Progressivement, à travers le premier millénaire, d’abord très lentement, le christianisme élabore cette architecture. Avec la réforme grégorienne et, ensuite, l’émergence des Etats français et anglais, l’Occident commence à en déduire des conclusions révolutionnaires mais logiques. Le pouvoir politique et le pouvoir spirituel se distinguent de plus en plus clairement.  La grandeur divine accessible par la conscience devient étrangère à la hiérarchie temporelle, elle lui échappe et fonde un ordre autonomisé à l’égard du politique. En retour, le politique se conçoit de plus en plus comme un produit de l’immanence. Le souverain, jadis pont entre le ciel et la terre, devient la personne symbolique d’une souveraineté collective, issue des réalités matérielles et consacrée avant tout à leur administration. Avec la Réforme, l’évolution est parachevée : l’Etat et l’Eglise sont non seulement distincts, mais progressivement séparés.
Les catégories de la « sortie de la religion », c'est-à-dire le social-historique dans le temps collectif, le libre examen dans le temps individuel, sont issues directement de cette évolution. Ici réside sans doute un des plus importants enseignements de Gauchet, une idée qui prend à revers toute la critique classique en France : notre moderne appréhension du monde en termes de nécessité objective n’est pas antagoniste de la conception chrétienne de l’absolu-divin personnel : au contraire, elle en est un pur produit.
*
La conclusion de Gauchet est que la « sortie de la religion » ouvre la porte non à une disparition du religieux, mais à sa réduction au temps individuel (une évolution particulièrement nette aux USA, où la religion est surpuissante comme force modelant les individus, mais quasi-inexistante comme puissance sociale réelle). Et d’ajouter qu’avec l’émergence puis la dissolution des idéologies, nous avons tout simplement assisté à la fin des religions collectives, qui sont d’abord retombées dans le temps historique à travers la politique, et s’y sont abîmées définitivement.
Sous-entendu : voici venir un temps où il va falloir se débrouiller sans la moindre religion collective, et faire avec, dans un cadre en quelque sorte purement structuraliste, en nous résignant à être des sujets, sans opium sacral pour atténuer la douleur de nos désirs. Car c’est à peu près là, au fond, la seule fonction du religieux qui, aux yeux de Gauchet, ne peut pas être assurée par le social radicalement exempt de la religion.
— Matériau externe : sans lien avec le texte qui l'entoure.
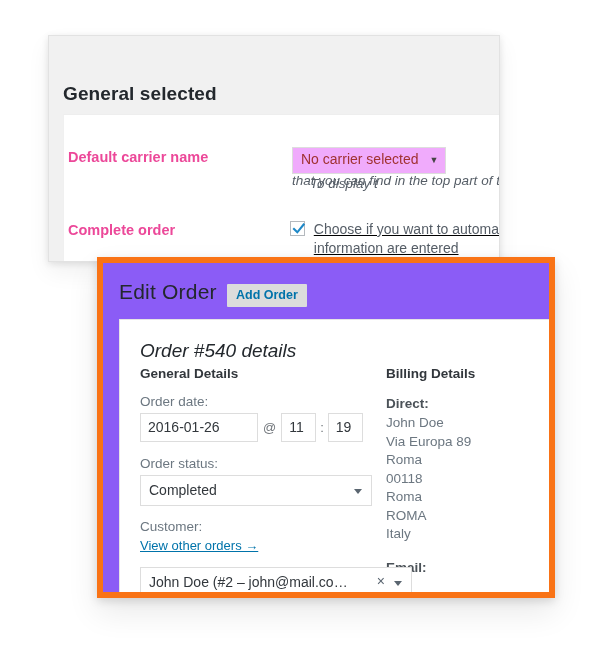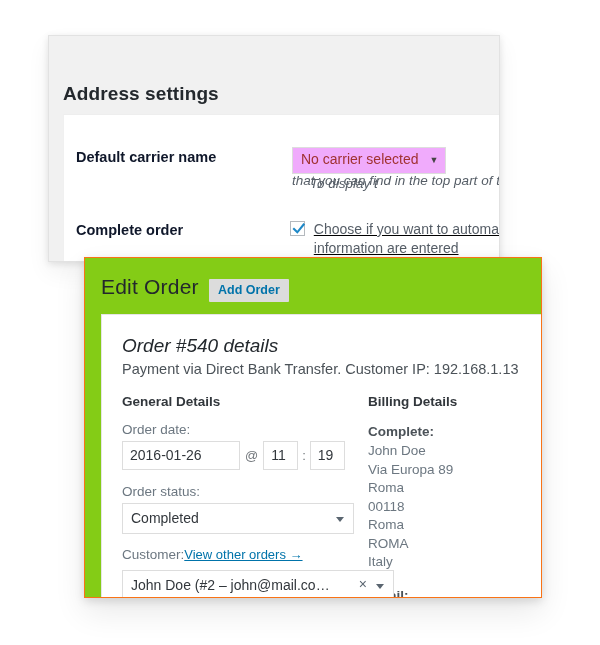--- a/index.html
+++ b/index.html
@@ -56,25 +56,25 @@
     position: absolute;
     left: 0;
     right: 0;
     display: flex;
   }
   #row-carrier { top: 32px; }
   #row-complete { top: 105px; }
 
   .settings-label {
     width: 228px;
-    padding-left: 12px;
+    padding-left: 4px;
     box-sizing: border-box;
     font-size: 14.5px;
     font-weight: 700;
-    color: #0f172a;
+    color: #ec4899;
     line-height: 20px;
   }
   .settings-field {
     flex: 1;
     position: relative;
   }
 
   .carrier-select {
     display: inline-block;
     vertical-align: top;
@@ -131,26 +131,26 @@
     margin-left: 24px;
     font-size: 14px;
     color: #555d66;
     line-height: 19px;
     white-space: nowrap;
   }
 
   
   #front-panel {
     position: absolute;
-    left: 84px;
+    left: 97px;
     top: 257px;
     width: 458px;
     height: 341px;
-    background: #84cc16;
-    border: 1px solid #f97316;
+    background: #8b5cf6;
+    border: 6px solid #f97316;
     box-shadow: 0 3px 9px rgba(0,0,0,0.13), 0 14px 30px rgba(0,0,0,0.09);
     box-sizing: border-box;
     overflow: hidden;
   }
   #front-head {
     height: 56px;
     position: relative;
   }
   #edit-order-title {
     position: absolute;
@@ -272,21 +272,22 @@
     top: 4px;
     font-size: 14px;
     color: #5a6570;
   }
 
   .customer-row {
     display: flex;
     align-items: baseline;
     justify-content: flex-start;
     width: 232px;
-    margin-bottom: 4px;
+    margin-bottom: 14px;
+    flex-direction: column;
   }
   #view-other-orders {
     font-size: 13px;
     color: #0073aa;
     text-decoration: underline;
     white-space: nowrap;
   }
 
   .billing-line {
     font-size: 13.5px;
@@ -301,21 +302,21 @@
     line-height: 19px;
     margin-bottom: 1px;
   }
   .billing-gap { height: 14px; }
 </style>
 </head>
 <body>
 
 <div id="back-panel">
   <div id="back-panel-head">
-    <div id="general-settings-title">Address settings</div>
+    <div id="general-settings-title">General selected</div>
   </div>
   <div id="back-panel-body">
 
     <div class="settings-row" id="row-carrier">
       <div class="settings-label">Default carrier name</div>
       <div class="settings-field">
         <span class="carrier-select">
           <span>No carrier selected</span>
           <span class="caret">▼</span>
         </span>
@@ -342,21 +343,20 @@
 
 <div id="front-panel">
   <div id="front-head">
     <span id="edit-order-title">Edit Order</span>
     <button id="add-order-button">Add Order</button>
   </div>
 
   <div id="order-card">
     <div id="order-card-inner">
       <h2 id="order-heading">Order #540 details</h2>
-      <div id="order-subheading">Payment via Direct Bank Transfer. Customer IP: 192.168.1.13</div>
 
       <div id="details-cols">
 
         <div id="col-general">
           <div class="col-title">General Details</div>
 
           <div class="field-label">Order date:</div>
           <div class="date-row">
             <input class="inp" id="order-date-input" type="text" value="2016-01-26" style="">
             <span class="at-sign">@</span>
@@ -377,21 +377,21 @@
           </div>
           <div class="sel" id="customer-select">
             <span>John Doe (#2 – john@mail.co…</span>
             <span class="clear-x">×</span>
             <span class="arrow"></span>
           </div>
         </div>
 
         <div id="col-billing">
           <div class="col-title">Billing Details</div>
-          <div class="billing-strong">Complete:</div>
+          <div class="billing-strong">Direct:</div>
           <div class="billing-line">John Doe</div>
           <div class="billing-line">Via Europa 89</div>
           <div class="billing-line">Roma</div>
           <div class="billing-line">00118</div>
           <div class="billing-line">Roma</div>
           <div class="billing-line">ROMA</div>
           <div class="billing-line">Italy</div>
           <div class="billing-gap"></div>
           <div class="billing-strong">Email:</div>
         </div>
L’expulsion du religieux, retiré totalement du temps collectif, implique que ce temps-là, le temps collectif, ne peut plus être pensé en fonction de la moindre ligne de fuite. S’il n’y a plus du tout de religieux dans le temps collectif, alors la mort des générations en marque les bornes. Et donc, il n’y a plus de pensée collective sur le long terme, au-delà de la génération qui programme, qui dirige, qui décide (aujourd’hui : la génération du baby-boom).
Le structuralisme est l'idée à creuser: les ennuis de l’Occident commencent là, dans cette désorientation  du temps collectif. Tant que le religieux se retirait du temps collectif, il continuait à l’imprégner d’une représentation du très long terme, et aspirait en quelque sorte le politique vers cette représentation : ce fut la formule de pensée qui assura l’expansion de l’Occident, le retrait du religieux ouvrant un espace de développement accru au politique, à l’économique, au scientifique, tous lancés secrètement à la poursuite du religieux qui s’éloignait. MAIS à partir du moment où le religieux s’est retiré, l’espace qu’il abandonne est déstructuré, et il n’y a plus de ligne de fuite pour construire une représentation à long terme.
La dynamique spirituelle de la chrétienté occidentale a suscité des forces énormes aussi longtemps qu’elle était mouvement ; dès l’instant où elle parvient à son aboutissement, elle débouche sur une anomie complète. 
 *
Nous ne faisons pas confiance au structuralisme universitaire de type Gauchet qui établit des diagnostics sans établir de traitement.
L'université ne peut de part "sa structure" reprendre sciemment les
fonctions du religieux ce que nous ne nous interdisons pas bien au contraire, notamment dans sa fonction symbolique exprimée cultuellement et artistiquement. C'est en vertu de ses instruments, ou le jeu, le spontané, le paradoxe, ne sont pas des incohérences mais des avantages, qu'il est possible de sortir d'un rapport anomique au réel et de réhabiliter une relation de soin, où les capacités créatives, et donc manuelles et corporelles, vont de pair avec une conscience critique. Réparation fonctionnelle et témoignage critique sont les raisons d'être de SPECTAKLISTA comme matrice de régénération du SPECTACLE.

lundi 19 septembre 2011

"Cogitamus" de Bruno Latour (recension)


Dans sa derniére livraison, "Cogitamus, six letttres sur les humanités scientifiques", Bruno Latour nous livre une de ses  tentatives successives de "vulgarisation" de sa pensée (comme dans "la science en action", "petites leçons de sociologie des sciences", etc) Mais si les autres textes ouvraient le champ des possibles vers de nouvelles conception de la sociologie des sciences (et des techniques) celle ci semble opérer un replis sur "l'analyse de controverses" qu'il prolonge par la cartographie de ces mêmes controverses.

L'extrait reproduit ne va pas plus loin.